In some women, menstruation can cause symptoms of anemia. Common symptoms that can be identified as follows:
– Tingling sensation in the legs
– swollen or numb
cold hands and feet
– brittle nails
These symptoms appear during menstruation, caused by the following factors:
When more menstrual blood comes out, it certainly has an impact on your daily activities. You are more tired than on a usual day. Based on InformedHealth.org, 9-14 out of 100 women experience menorrhagia. Menorrhagia is a condition of women experiencing excessive menstruation (more blood comes out) in the long run. The majority of women experience prolonged periods of more than 5-7 days. In general, women who experience menorrhagia are more prone to anemia. This results in the body becoming iron deficient. This mineral plays an important role in the formation of red blood cells.
2. Do not consume iron
During menstruation, the body loses iron and triggers anemia. One of the things you need when you are menstruating is iron intake. If your body is deficient in iron, you are more likely to have anemia. During menstruation, you need iron-rich intake such as green leafy vegetables.
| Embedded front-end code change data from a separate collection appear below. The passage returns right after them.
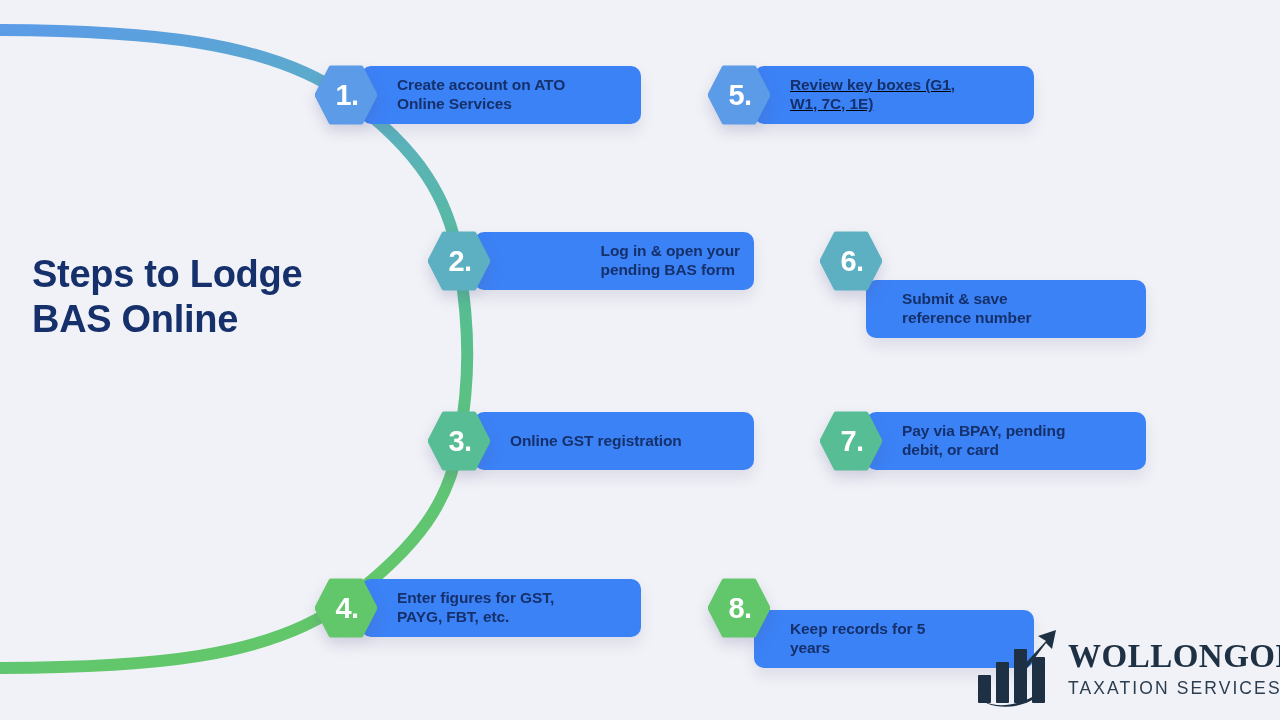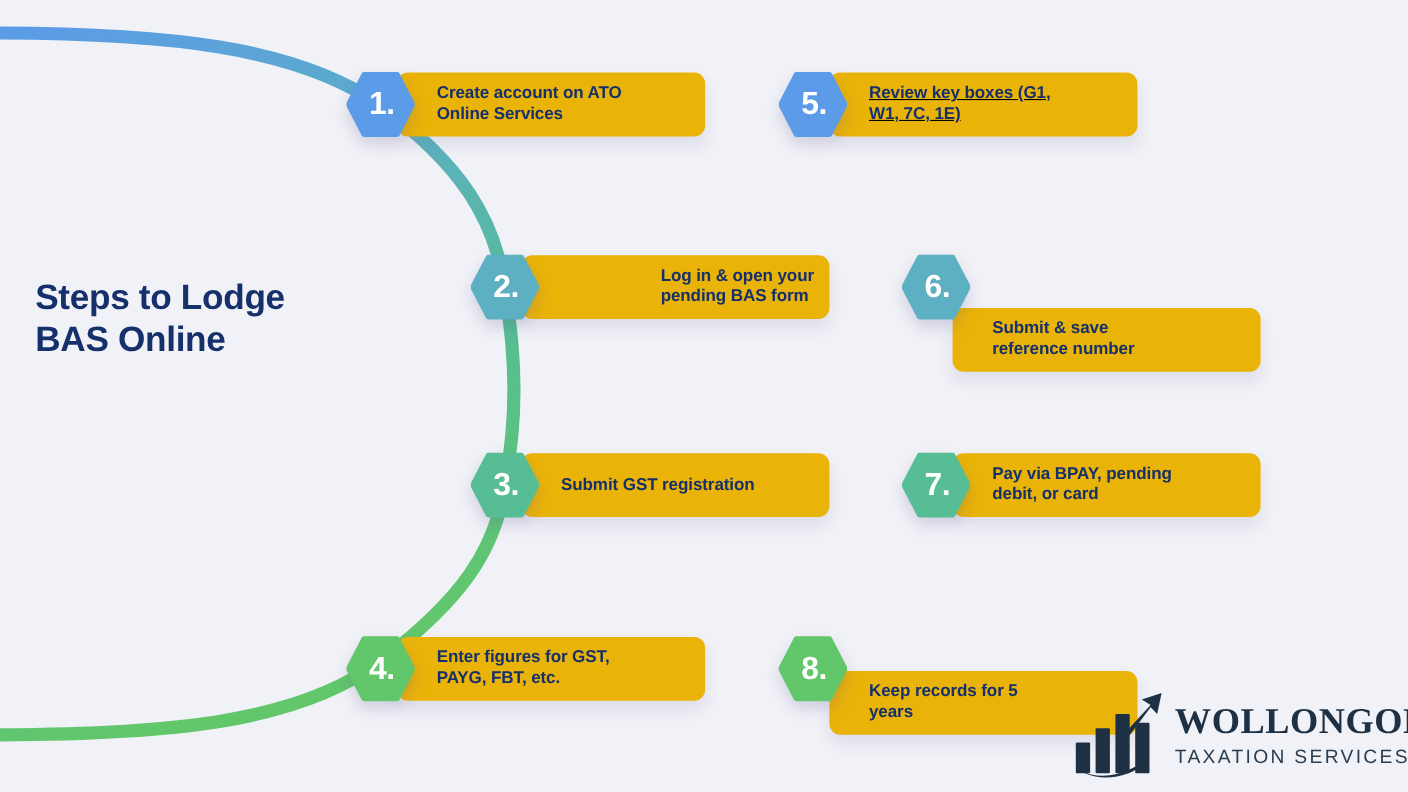"Create account on ATO" .step-card { background: #eab308 -> #3b82f6 }
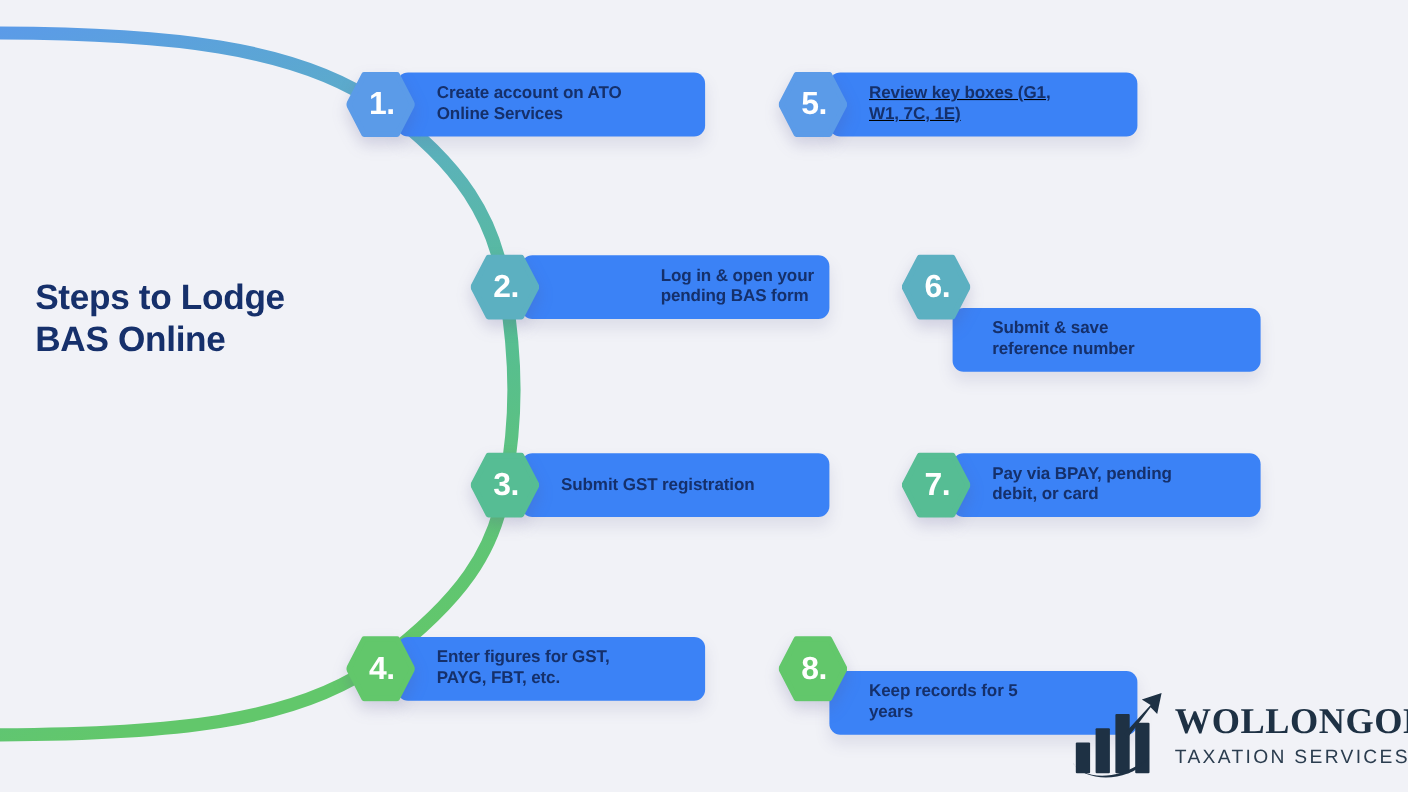"Steps to Lodge BAS Online" #page-title { font-size: 32px -> 38px }
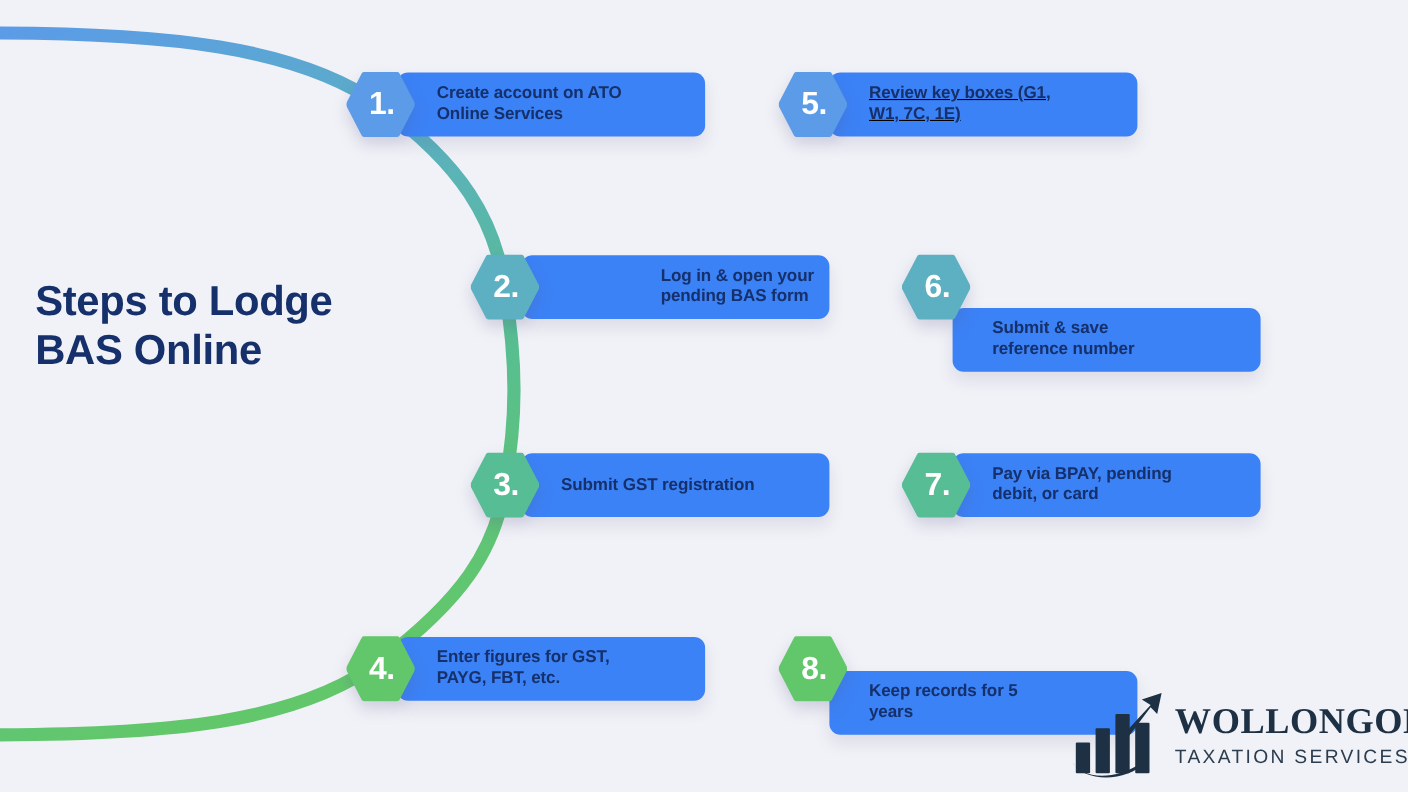"Submit GST registration" span.step-text { text: Submit -> Online }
Iron consumption needs to be done since you menstruate as an anticipatory measure to prevent anemia.
3. Lack of vitamin C
Vitamin C helps the absorption of iron in the body. Therefore, it is advisable to consume foods and drinks that are rich in vitamin C during menstruation. Choices of vegetables and fruits that contain vitamin C include broccoli, yellow peppers, kale, kiwi, papaya, orange, and strawberries.